#### DATA IN THIS EXERCISE:
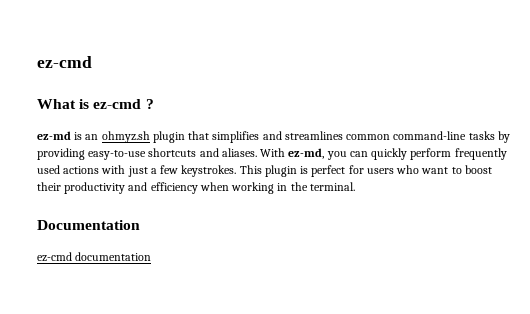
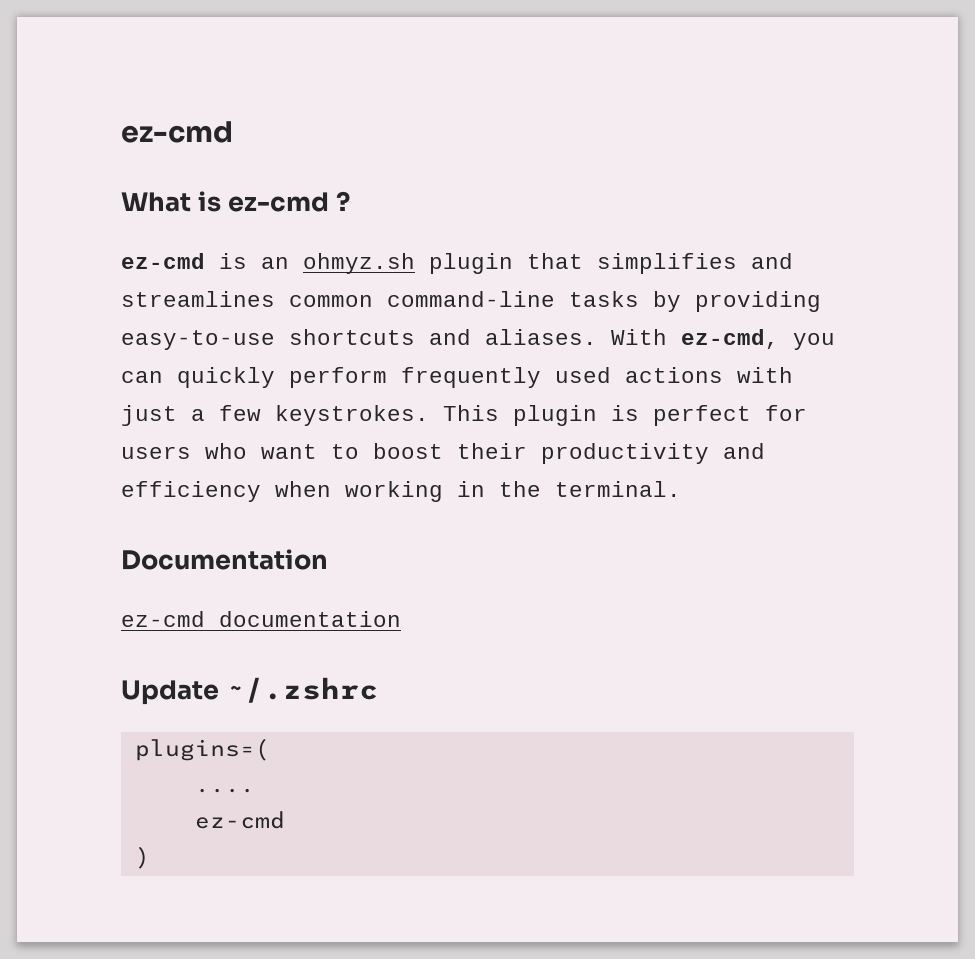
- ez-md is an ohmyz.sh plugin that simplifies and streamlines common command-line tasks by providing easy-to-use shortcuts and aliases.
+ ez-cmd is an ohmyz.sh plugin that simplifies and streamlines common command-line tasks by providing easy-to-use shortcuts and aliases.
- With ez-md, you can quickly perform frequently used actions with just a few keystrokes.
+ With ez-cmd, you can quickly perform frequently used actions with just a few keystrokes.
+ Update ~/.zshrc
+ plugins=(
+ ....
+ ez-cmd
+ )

#### TASK INSTRUCTIONS:
For this task, copy every line of the material in which "common" appears.

#### OUTPUT FOR THIS TASK:
- ez-md is an ohmyz.sh plugin that simplifies and streamlines common command-line tasks by providing easy-to-use shortcuts and aliases.
+ ez-cmd is an ohmyz.sh plugin that simplifies and streamlines common command-line tasks by providing easy-to-use shortcuts and aliases.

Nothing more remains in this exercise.